If there is a consistent antagonist in my writing life, it has been Microsoft Office, and specifically Microsoft Word. There are various reasons for this animosity. In academia, Office has enjoyed a tyrannical reign over our industry, and using Word has been unavoidable. While Google’s push for a bigger role in the education sector has disrupted this somewhat (and Google Docs is easily the best way to collaboratively write and edit with students), Word is still everywhere. As a free software advocate, Microsoft has always been an adversary. Word’s document format (the ubiquitous .doc) was a closed specification for decades, and the specification was only available under restrictive licensing agreements. Microsoft cleaned up some of these issues with the .docx format, but in doing so effectively squashed the movements by the OpenDocument Format that attempted to establish an international standard of a license-free open file format.

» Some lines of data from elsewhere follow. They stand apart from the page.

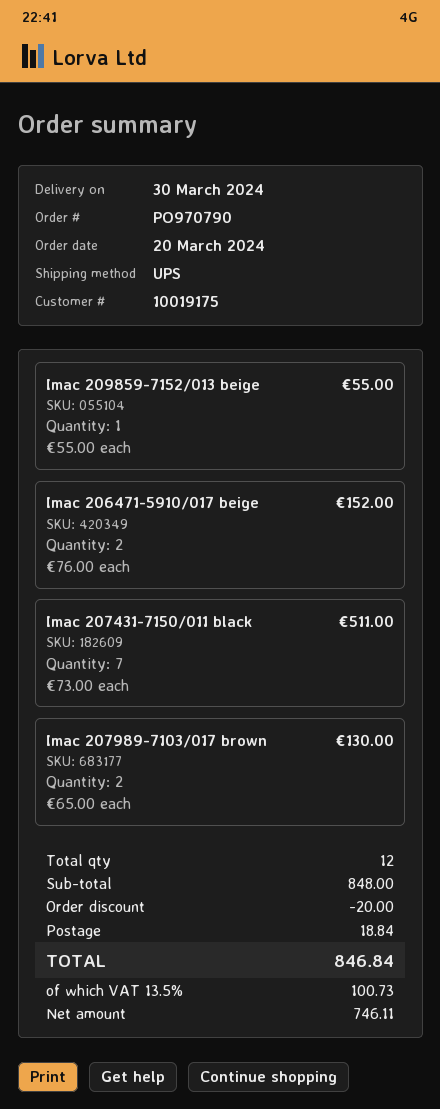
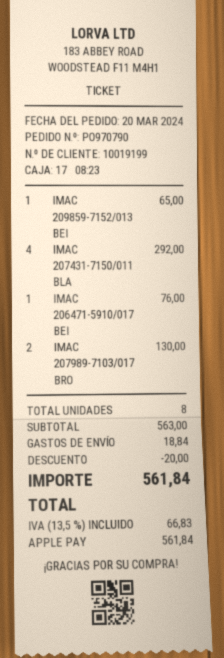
customer number: 10019175 -> 10019199
Imac 209859-7152/013 beige: 1 for 55.00 -> 1 for 65.00
Imac 206471-5910/017 beige: 2 for 152.00 -> 1 for 76.00
Imac 207431-7150/011 black: 7 for 511.00 -> 4 for 292.00
total quantity: 12 -> 8
subtotal: 848.00 -> 563.00
tax: 13.5% = 100.73 -> 13.5% = 66.83
total: 846.84 -> 561.84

Microsoft bullshittery aside, Word also represents some of the archaic ways of thinking about content in higher education. We still produce “papers,” and the gold-standard for publication is still printed media. We then waste time teaching students cryptic formatting and citation standards that are suited for print media only. When I can provide a URL or DOI for a source, what possible use is anything else? Word processors are effectively emulators of paper, the blank page represented by the oppressive white box in Word. Its methods of representing text are only relevant if we imagine the text as printed media.

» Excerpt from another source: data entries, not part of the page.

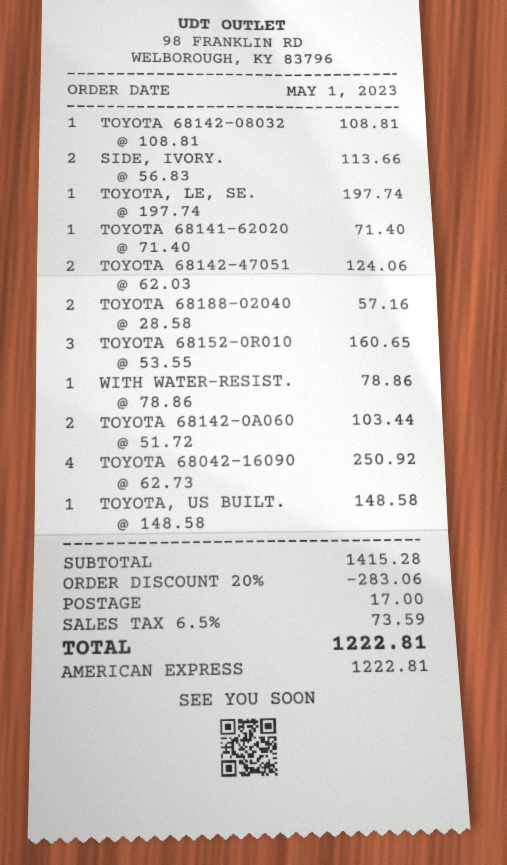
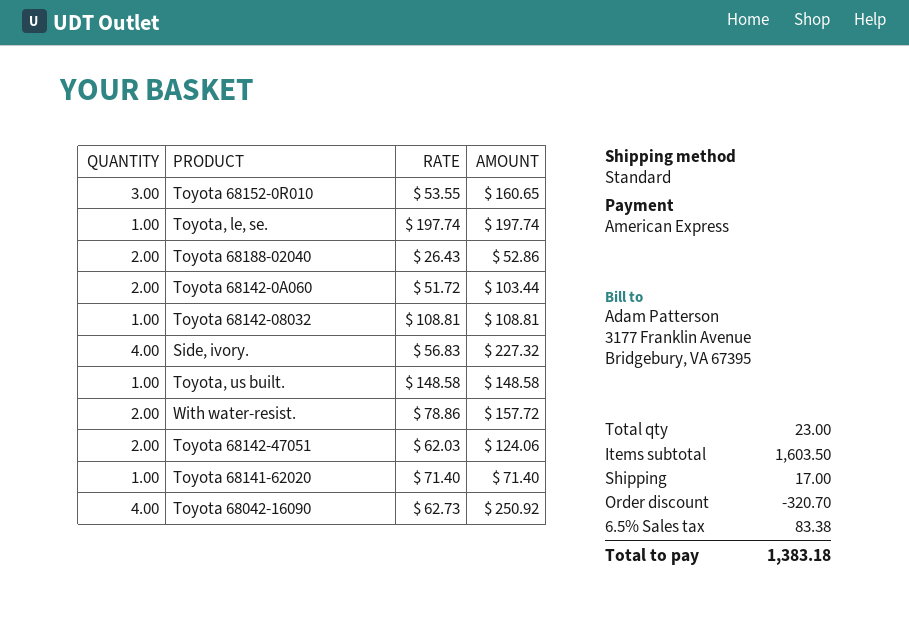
SIDE, IVORY.: 2 x 56.83 = 113.66 -> 4 x 56.83 = 227.32
TOYOTA 68188-02040: 2 x 28.58 = 57.16 -> 2 x 26.43 = 52.86
WITH WATER-RESIST.: 1 x 78.86 = 78.86 -> 2 x 78.86 = 157.72
subtotal: 1415.28 -> 1603.50
discount: 283.06 -> 320.70
tax: 6.5% = 73.59 -> 6.5% = 83.38
total: 1222.81 -> 1383.18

In the past few years, this has become less and less interesting to me as a way to think about content. More and more, students are submitting papers in their classes in purely digital forms–they upload them to Canvas, instructors provide feedback in Canvas, and nothing is printed in this exchange. Yet, they produce writing in document formats meant for a media that seems utterly foreign to them. When I have asked students to print a copy of a paper for class, I have become aware that they are sent off to college typically without a personal printer or a stapler. Why teach students to write in a format they will never again produce? Why isolate our ways of thinking about writing to the traditions of the slowest-to-evolve discipline imaginable?

In a hope to evolve the kind of writing that I teach, I have been trying to evolve my own habits of writing away from document-centric methods.

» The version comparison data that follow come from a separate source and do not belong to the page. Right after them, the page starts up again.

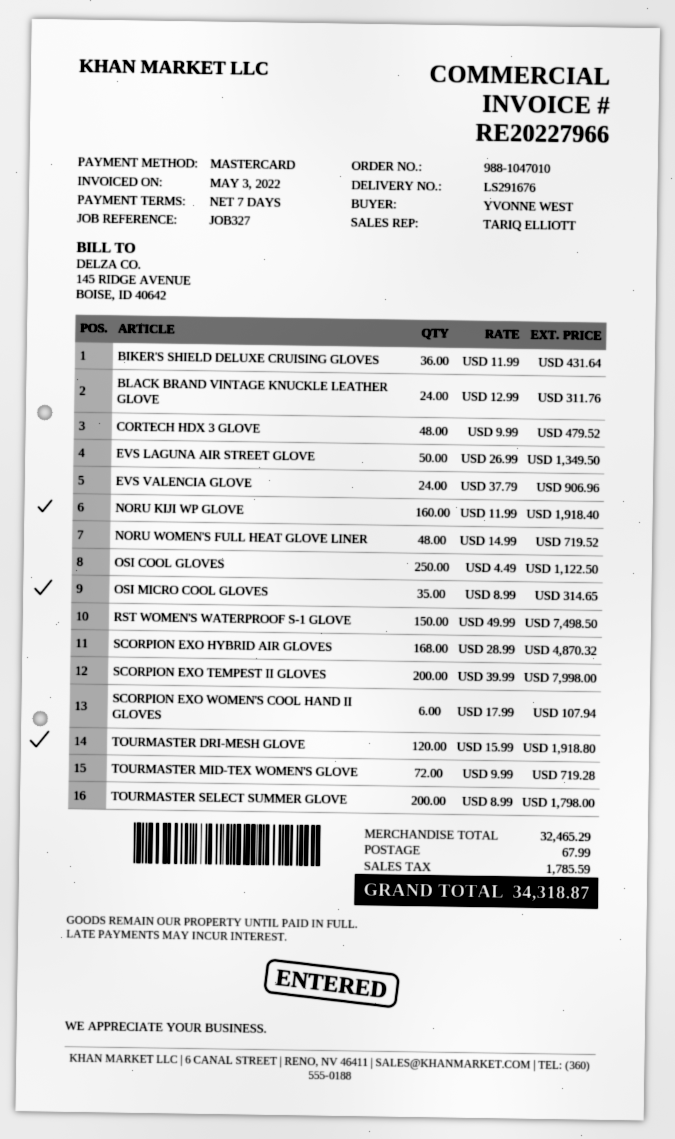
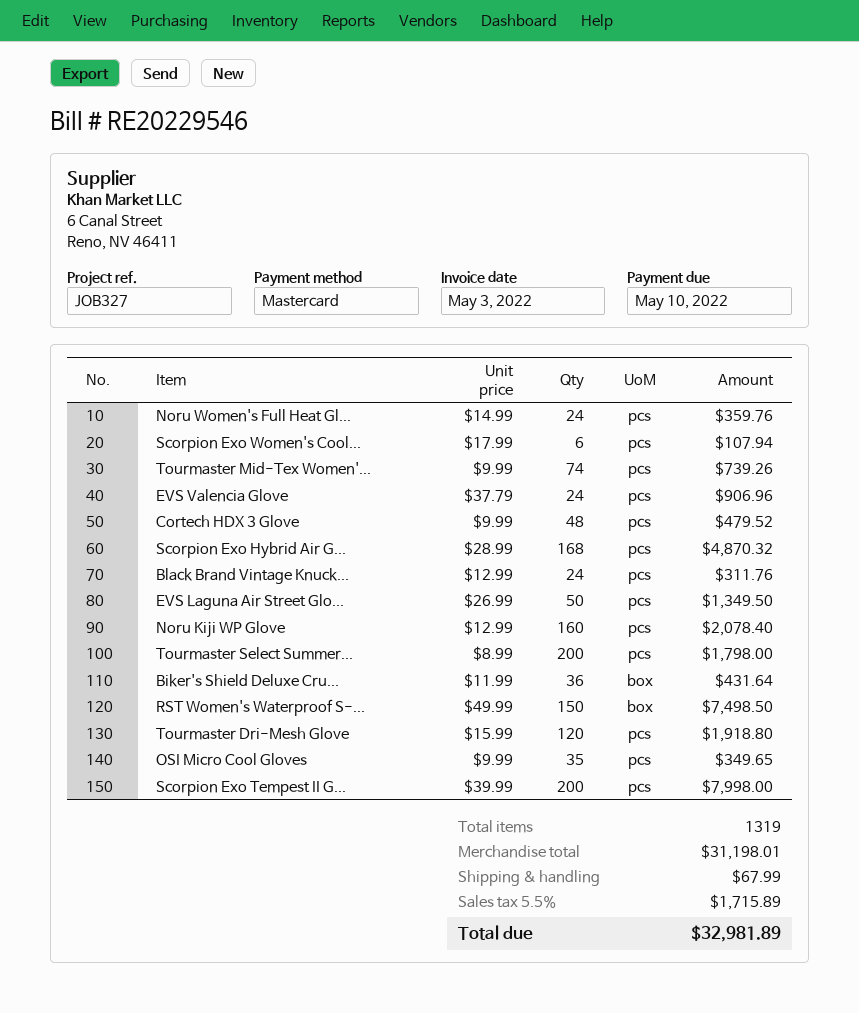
invoice number: RE20227966 -> RE20229546
NORU KIJI WP GLOVE: 160 x 11.99 = 1918.40 -> 160 x 12.99 = 2078.40
NORU WOMEN'S FULL HEAT GLOVE LINER: 48 x 14.99 = 719.52 -> 24 x 14.99 = 359.76
OSI COOL GLOVES: 250 x 4.49 = 1122.50 -> none
OSI MICRO COOL GLOVES: 35 x 8.99 = 314.65 -> 35 x 9.99 = 349.65
TOURMASTER MID-TEX WOMEN'S GLOVE: 72 x 9.99 = 719.28 -> 74 x 9.99 = 739.26
subtotal: 32465.29 -> 31198.01
tax: 1785.59 -> 1715.89
total: 34318.87 -> 32981.89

Markdown is an extraordinarily simple markup language. This simplicity is both an asset and a burden. If you are looking to do anything beyond what Markdown standardizes as its features, you are likely out of luck. Since Markdown is typically rendered as HTML (as it is here in this document), some of the shortcomings of the format can be worked around with basic HTML (text alignment especially). Still, a cursory glance through student writing will show you how limited our formatting requirements really are. 99% of what I find is: bold, italic, bulleted lists, and indented text. That is doable very simply in Markdown:

**Bold**
*Italic*
+ Bullet
+ Points
    + Are
    + Easy

> And so are blockquotes.

Which when rendered looks like:

Bold

Italic

  • Bullet
  • Points
    • Are
    • Easy

And so are blockquotes.


What more do I really need?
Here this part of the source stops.